→ What you should do
Word for word and without images, reproduce the listing that follows.

→ Data records

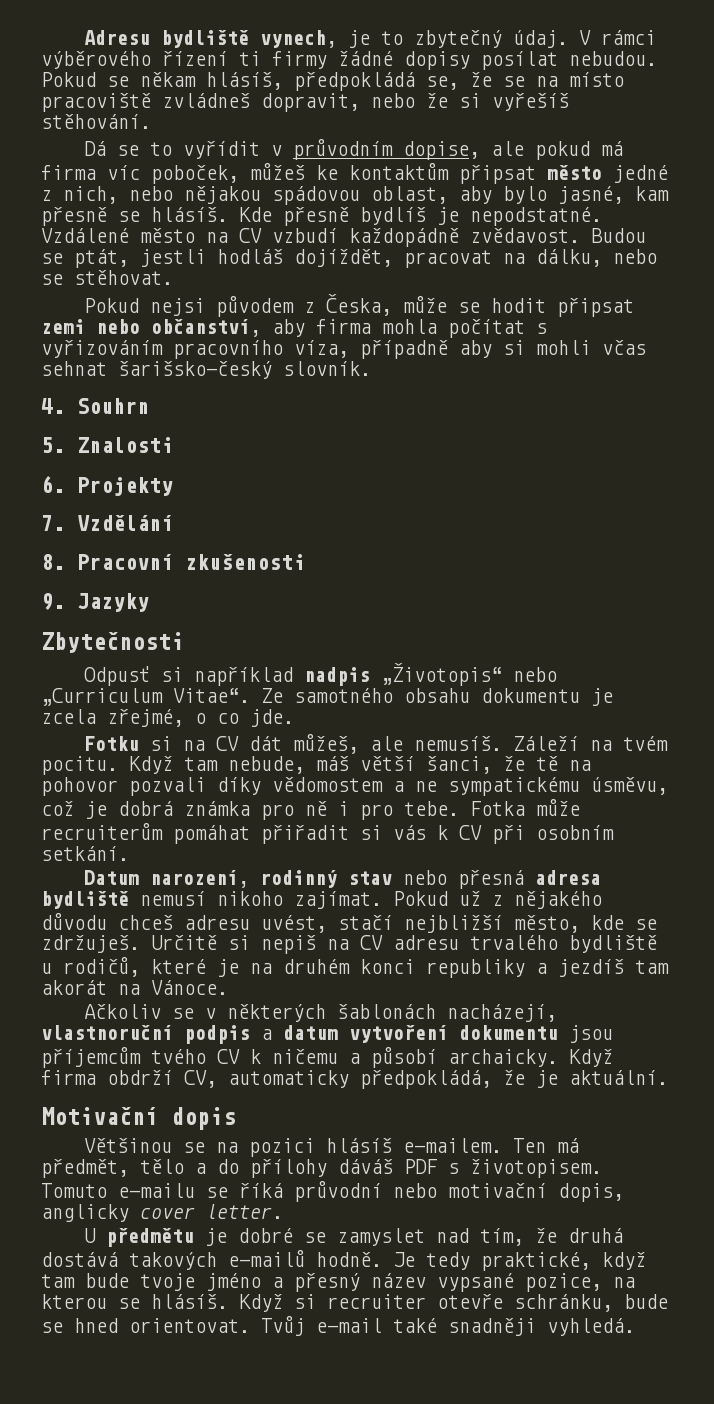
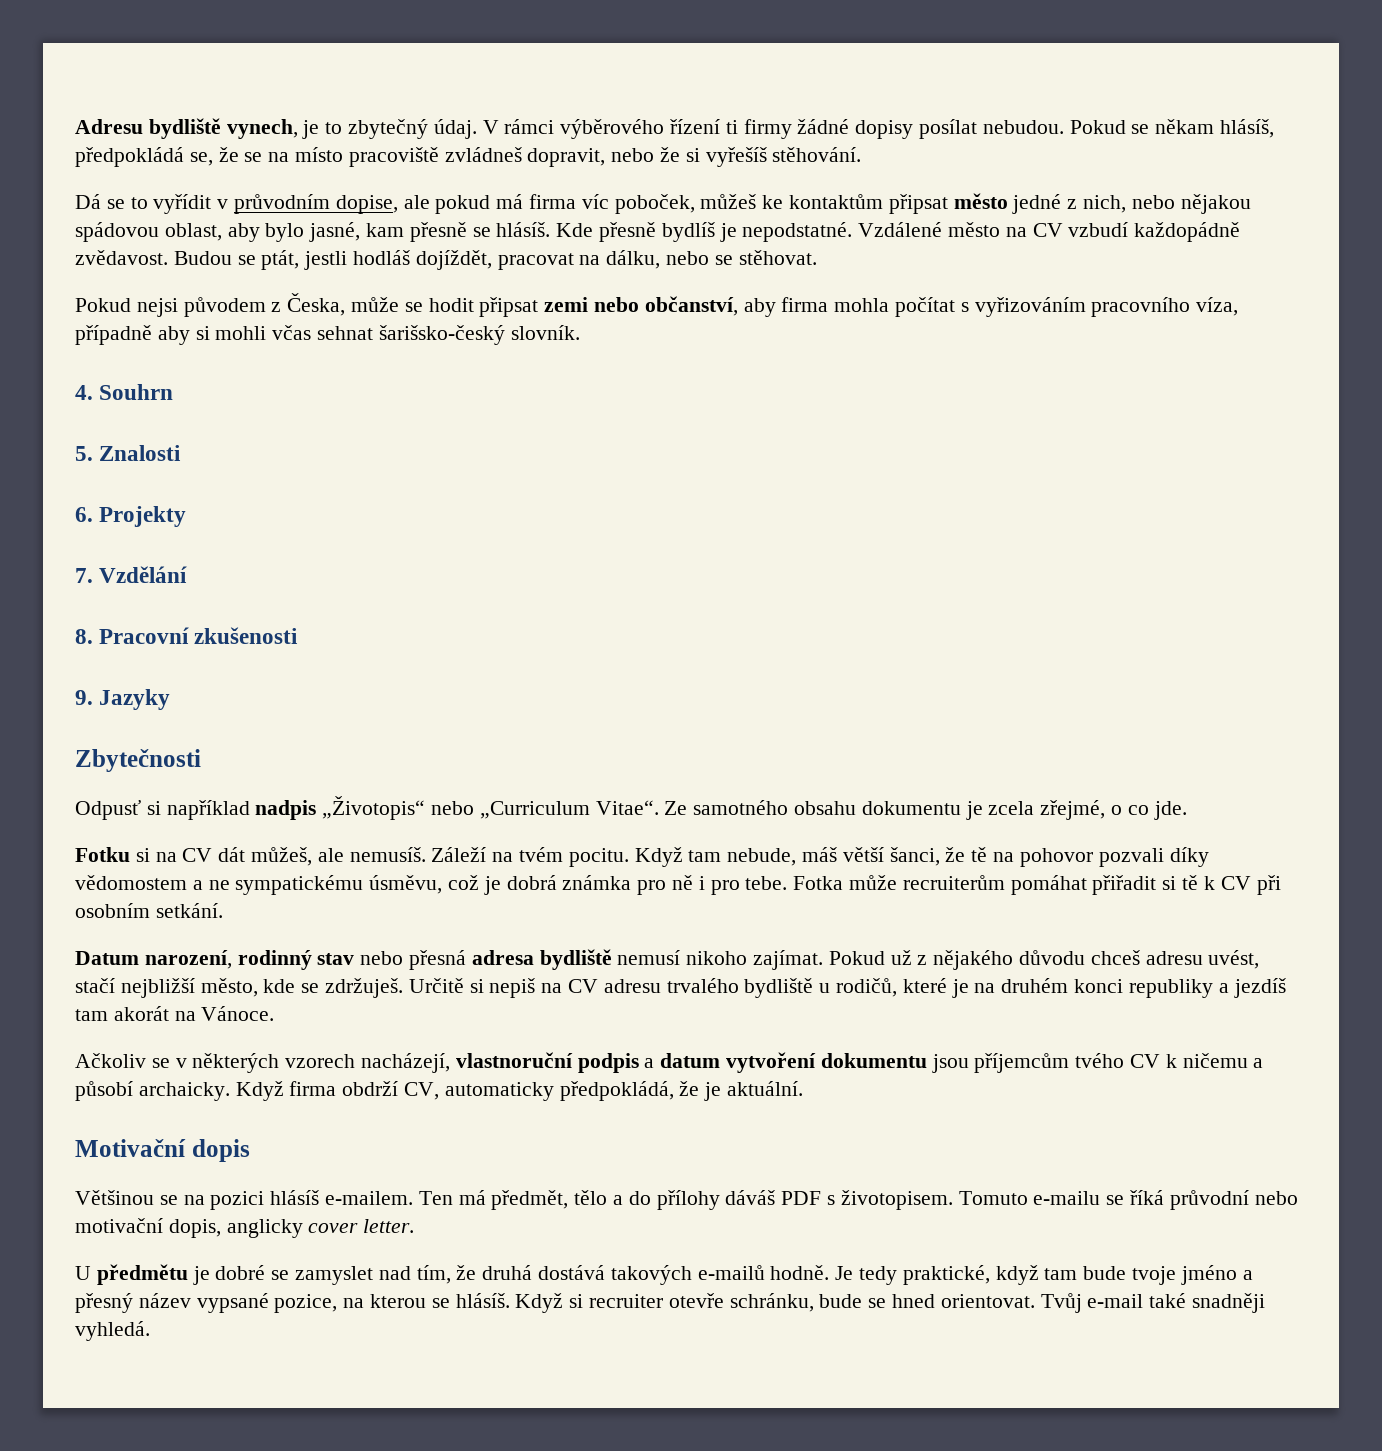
[393,825,426,840] vás -> [1182,875,1199,890] tě
[336,1004,436,1019] šablonách -> [285,1054,356,1068] vzorech

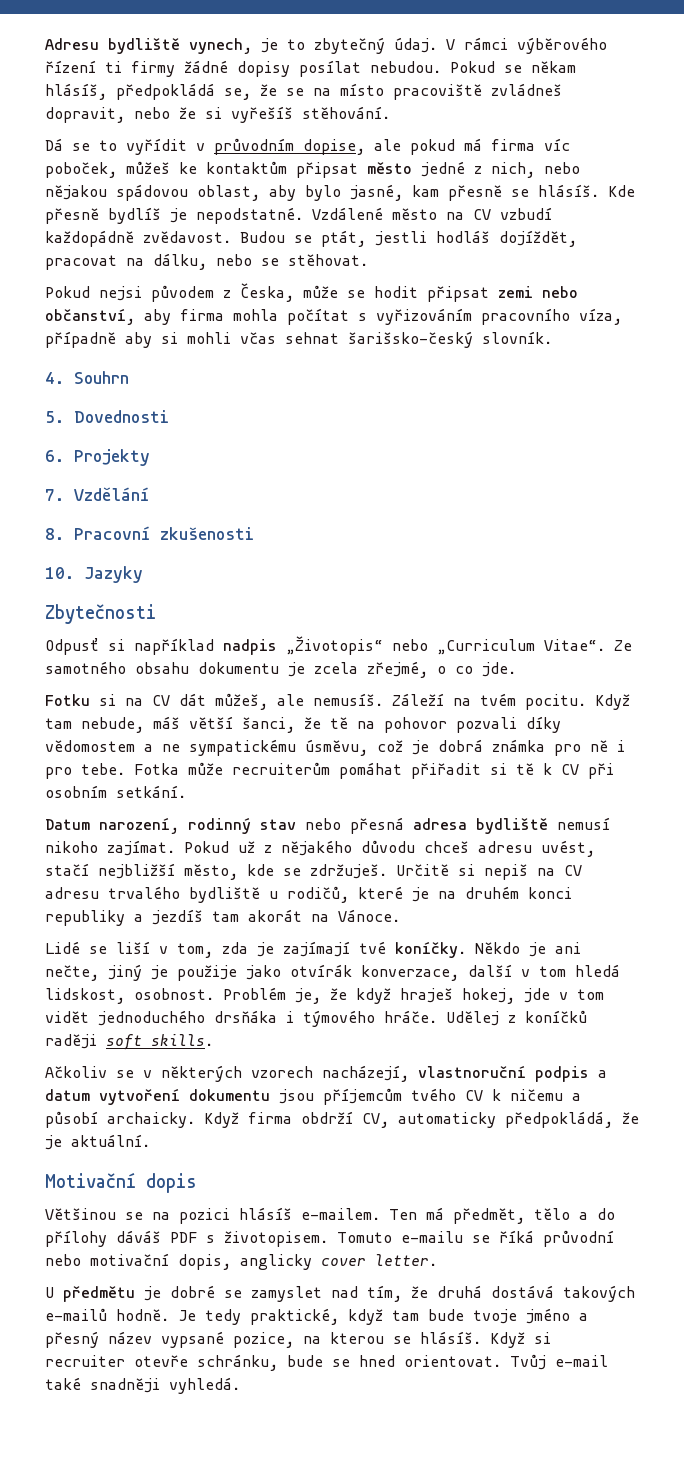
[99,445,182,461] Znalosti -> [74,410,169,423] Dovednosti
[75,690,93,705] 9. -> [45,567,74,579] 10.
(275, 1013) none -> [45,941,581,958] [45,964,620,981] [45,987,604,1004] [45,1010,587,1027] [45,1034,213,1050] // Lidé se liší v tom, zda je zajímají tvé koníčky. Někdo je ani nečte, jiný je použije jako otvírák konverzace, další v tom hledá lidskost, osobnost. Problém je, že když hraješ hokej, jde v tom vidět jednoduchého drsňáka i týmového hráče. Udělej z koníčků raději soft skills.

→ Completed task
[393,825,426,840] vás -> [1182,875,1199,890] tě
[336,1004,436,1019] šablonách -> [285,1054,356,1068] vzorech

[99,445,182,461] Znalosti -> [74,410,169,423] Dovednosti
[75,690,93,705] 9. -> [45,567,74,579] 10.
(275, 1013) none -> [45,941,581,958] [45,964,620,981] [45,987,604,1004] [45,1010,587,1027] [45,1034,213,1050] // Lidé se liší v tom, zda je zajímají tvé koníčky. Někdo je ani nečte, jiný je použije jako otvírák konverzace, další v tom hledá lidskost, osobnost. Problém je, že když hraješ hokej, jde v tom vidět jednoduchého drsňáka i týmového hráče. Udělej z koníčků raději soft skills.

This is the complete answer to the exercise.